→ **WORK ITEM**
If a line of the records holds the word "none", copy it out.

→ **DATA RECORDS**
........
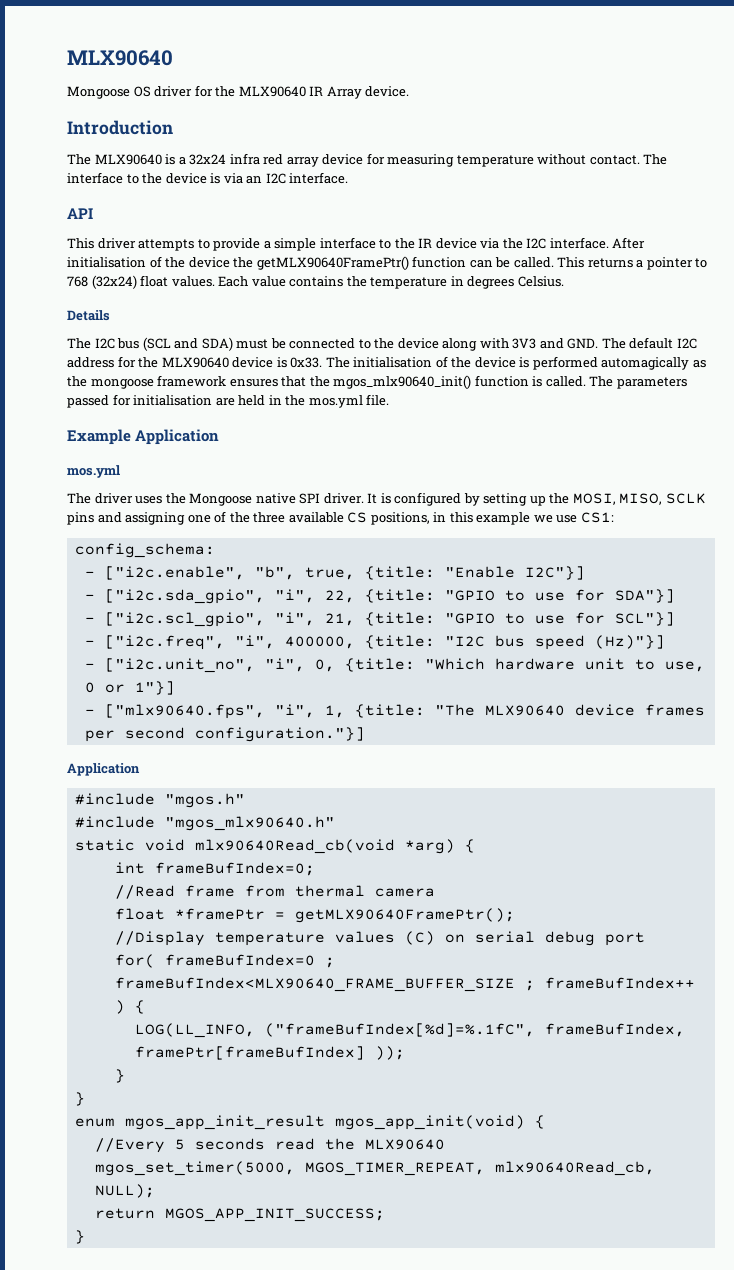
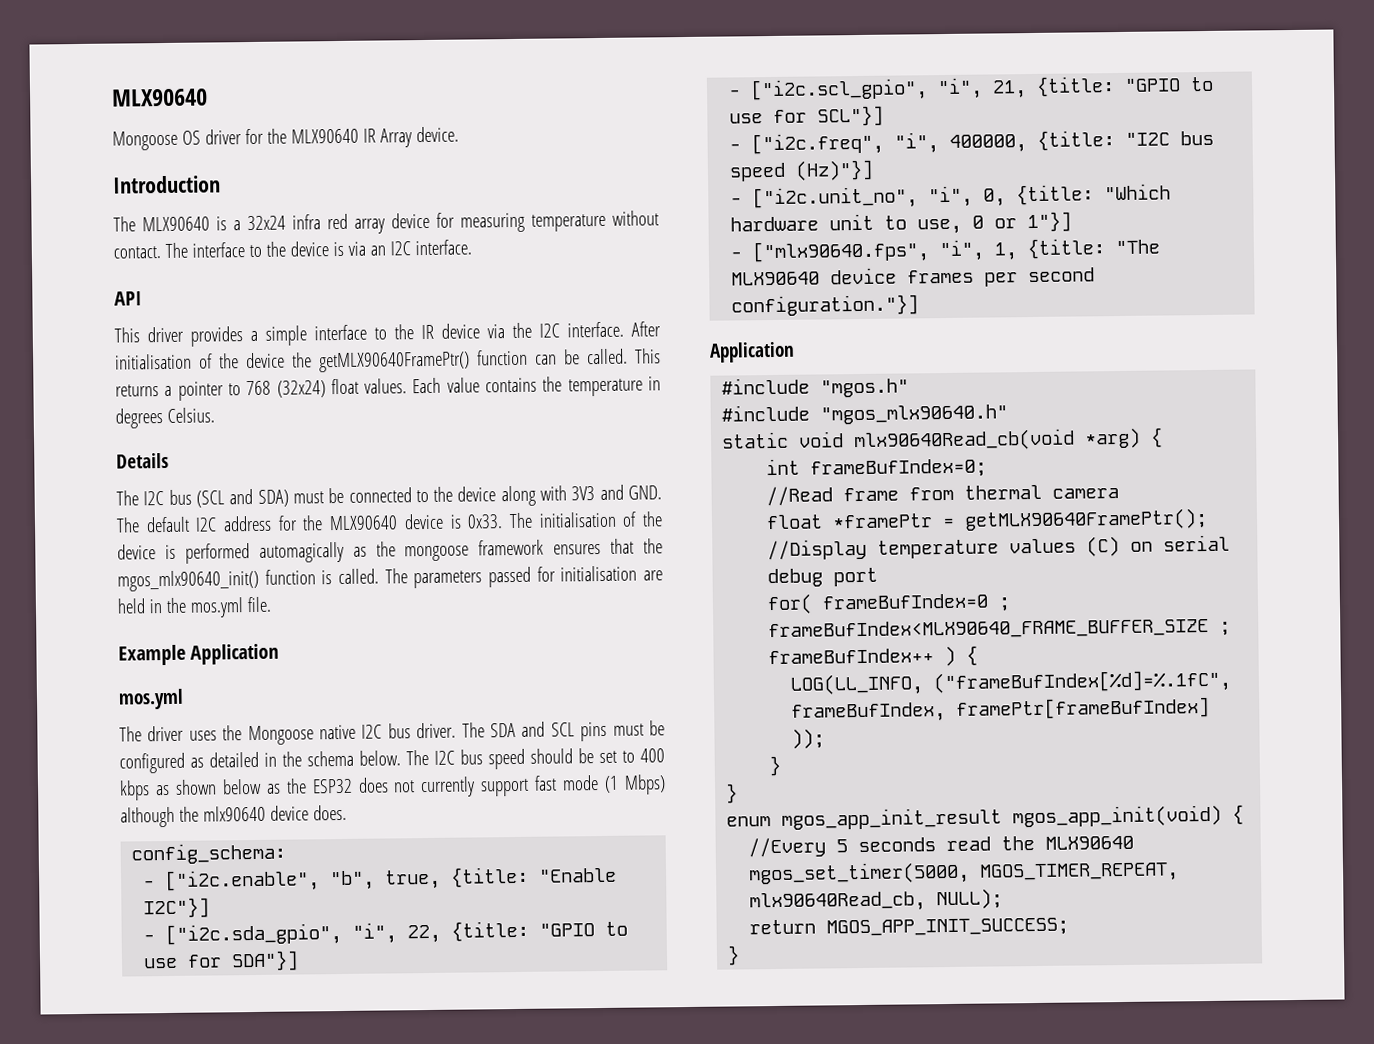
[138,238,261,251] attempts to provide -> [190,326,243,347] provides
[299,492,706,506] [67,511,614,525] SPI driver. It is configured by setting up the MOSI, MISO, SCLK pins and assigning one of the three available CS positions, in this example we use CS1: -> [361,720,665,742] [119,748,665,774] [119,774,667,801] [120,804,347,828] I2C bus driver. The SDA and SCL pins must be configured as detailed in the schema below. The I2C bus speed should be set to 400 kbps as shown below as the ESP32 does not currently support fast mode (1 Mbps) although the mlx90640 device does.

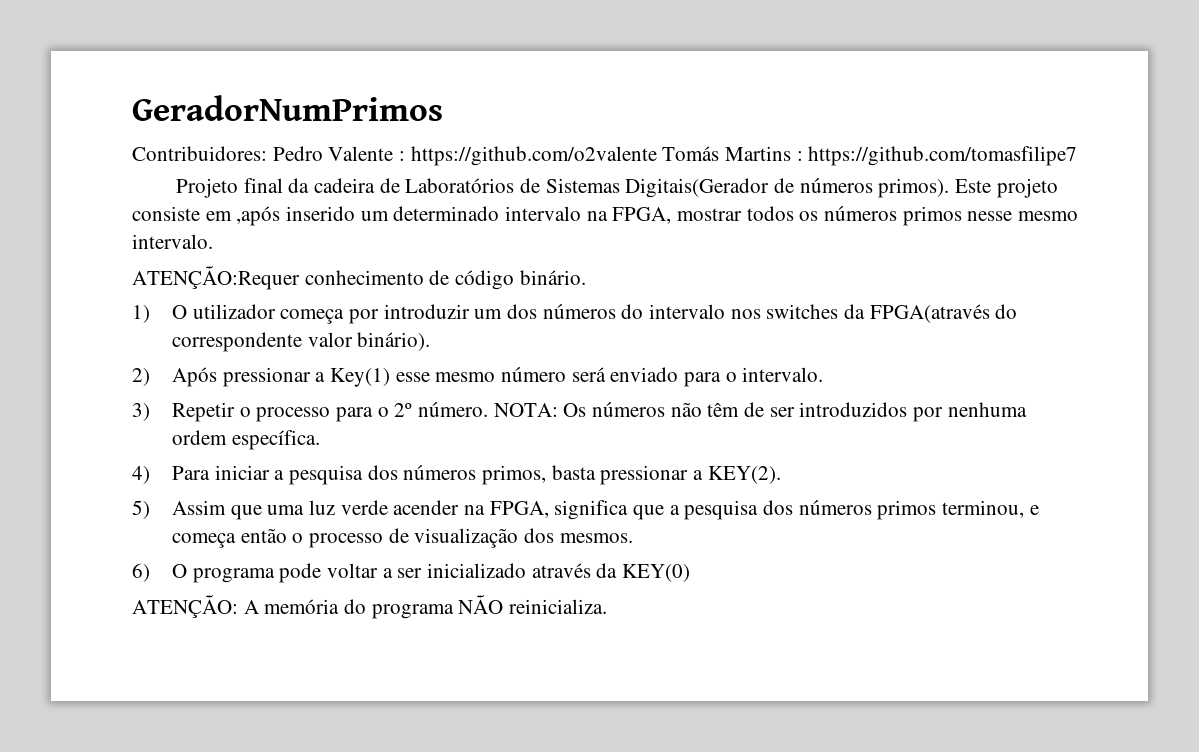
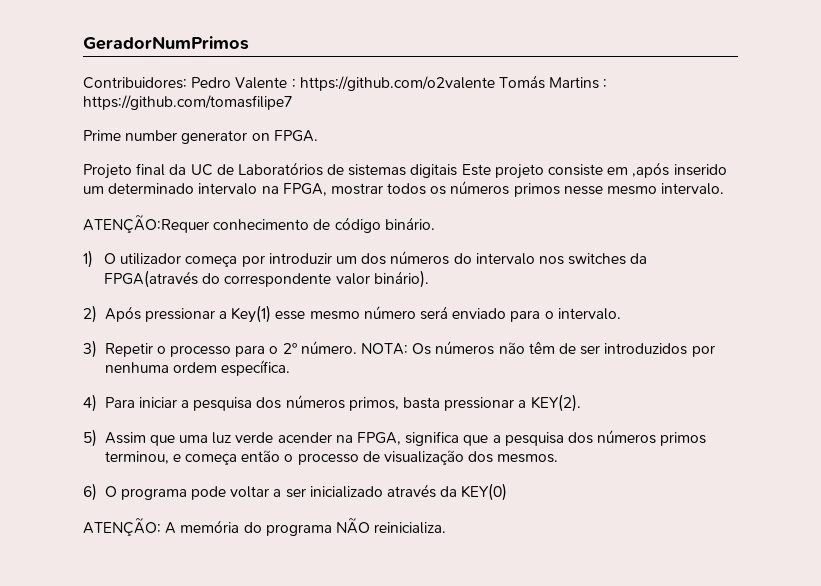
(1078, 156) none -> [83,130,318,144] // Prime number generator on FPGA.
[313,178,375,193] cadeira -> [190,164,213,176] UC
[545,178,950,198] Sistemas Digitais(Gerador de números primos). -> [348,164,458,178] sistemas digitais

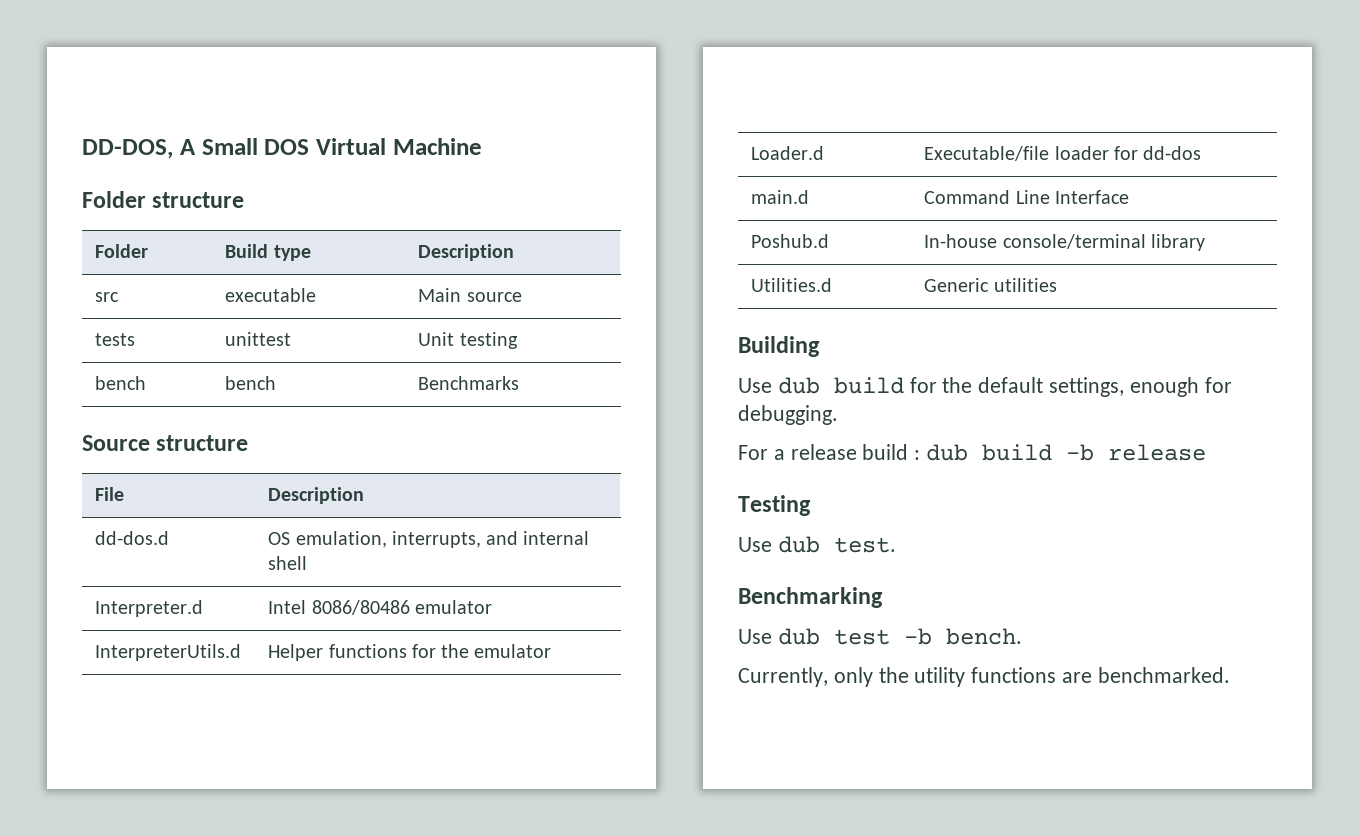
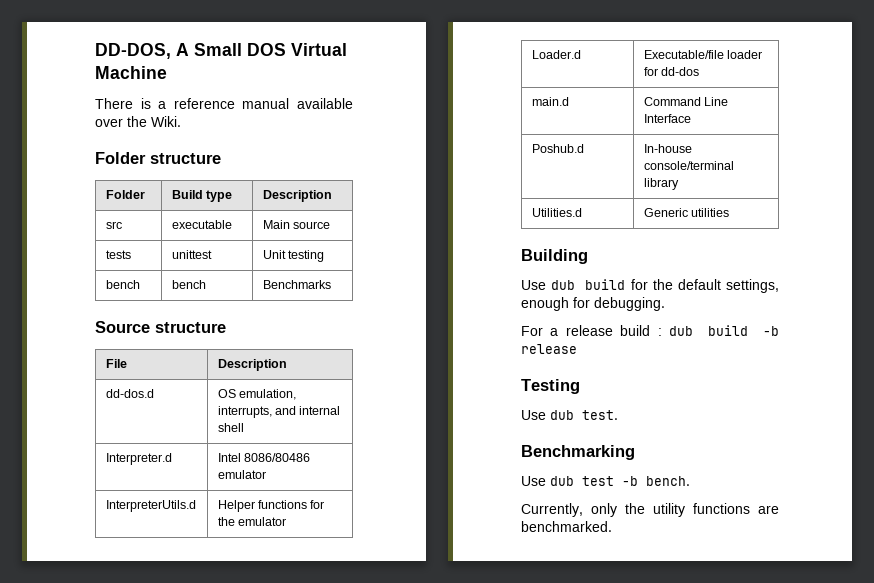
(482, 146) none -> [95,98,353,109] [95,116,181,127] // There is a reference manual available over the Wiki.

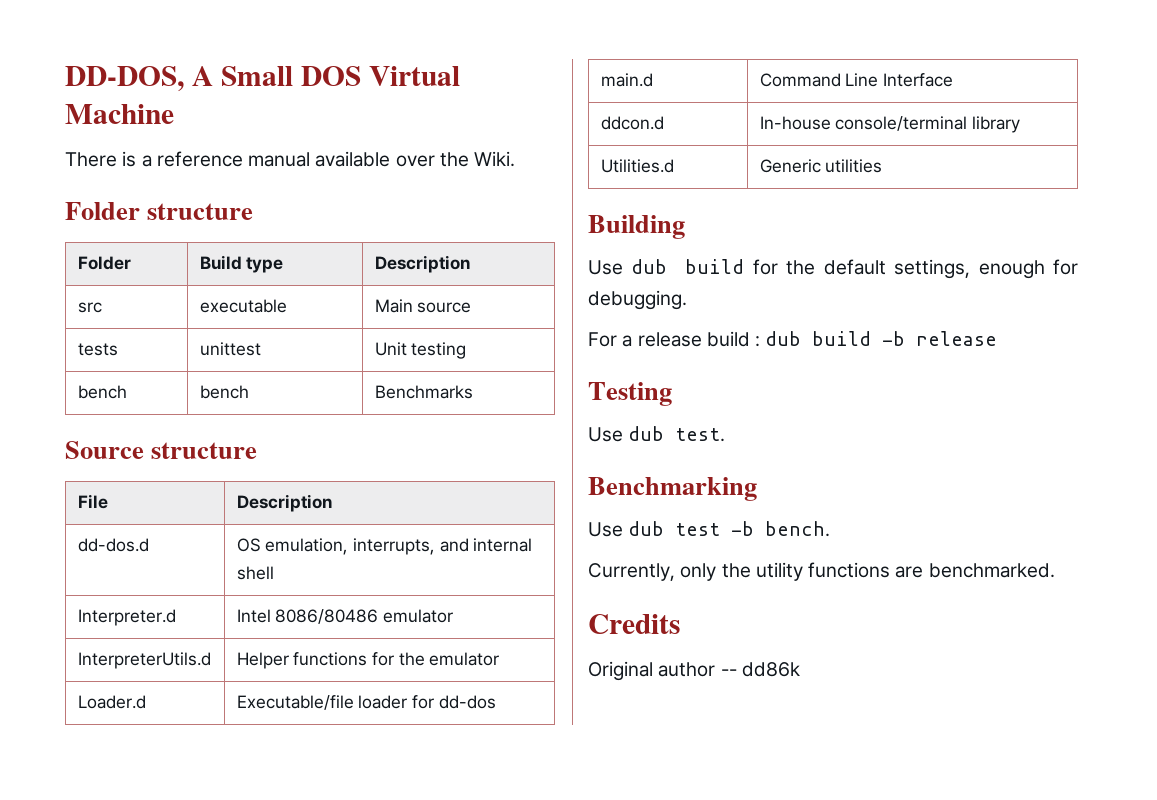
[531,144,584,153] Poshub.d -> [600,116,664,130] ddcon.d
(612, 526) none -> [588,614,680,634] [588,661,800,681] // Credits // Original author -- dd86k

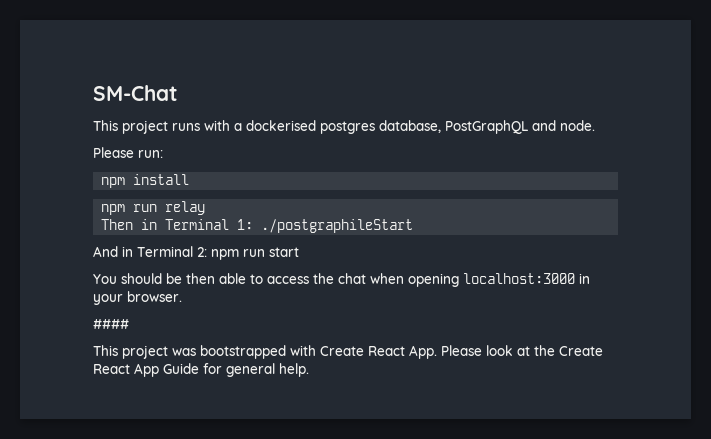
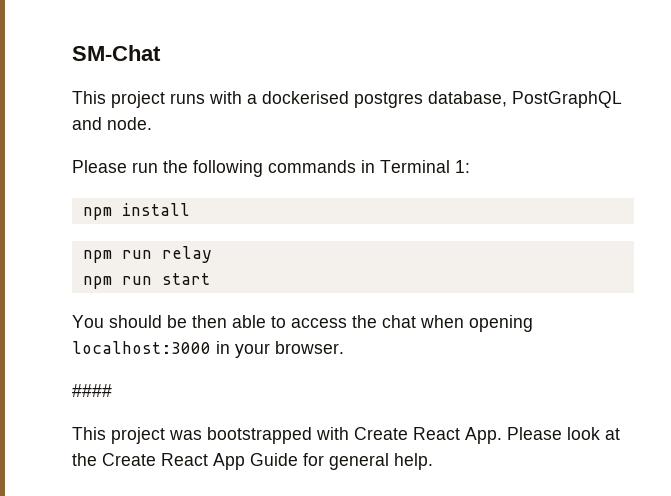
[138,150,163,158] run: -> [132,160,470,177] run the following commands in Terminal 1:
[101,219,414,233] [93,246,207,257] Then in Terminal 1: ./postgraphileStart // And in Terminal 2: -> (212, 254) none

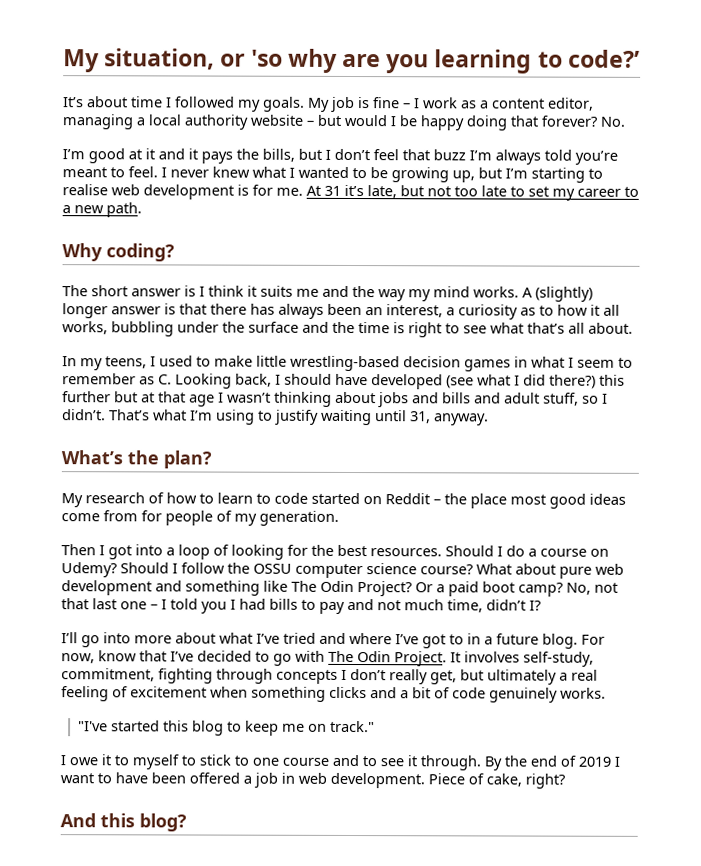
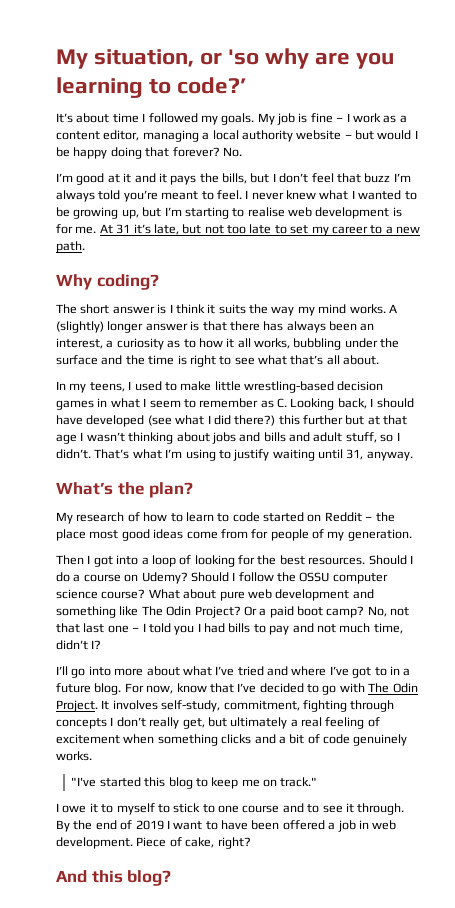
[296,285,349,297] me and -> (246, 309) none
........
→ **YOUR RESPONSE**
(1078, 156) none -> [83,130,318,144] // Prime number generator on FPGA.
(482, 146) none -> [95,98,353,109] [95,116,181,127] // There is a reference manual available over the Wiki.
(612, 526) none -> [588,614,680,634] [588,661,800,681] // Credits // Original author -- dd86k
[101,219,414,233] [93,246,207,257] Then in Terminal 1: ./postgraphileStart // And in Terminal 2: -> (212, 254) none
[296,285,349,297] me and -> (246, 309) none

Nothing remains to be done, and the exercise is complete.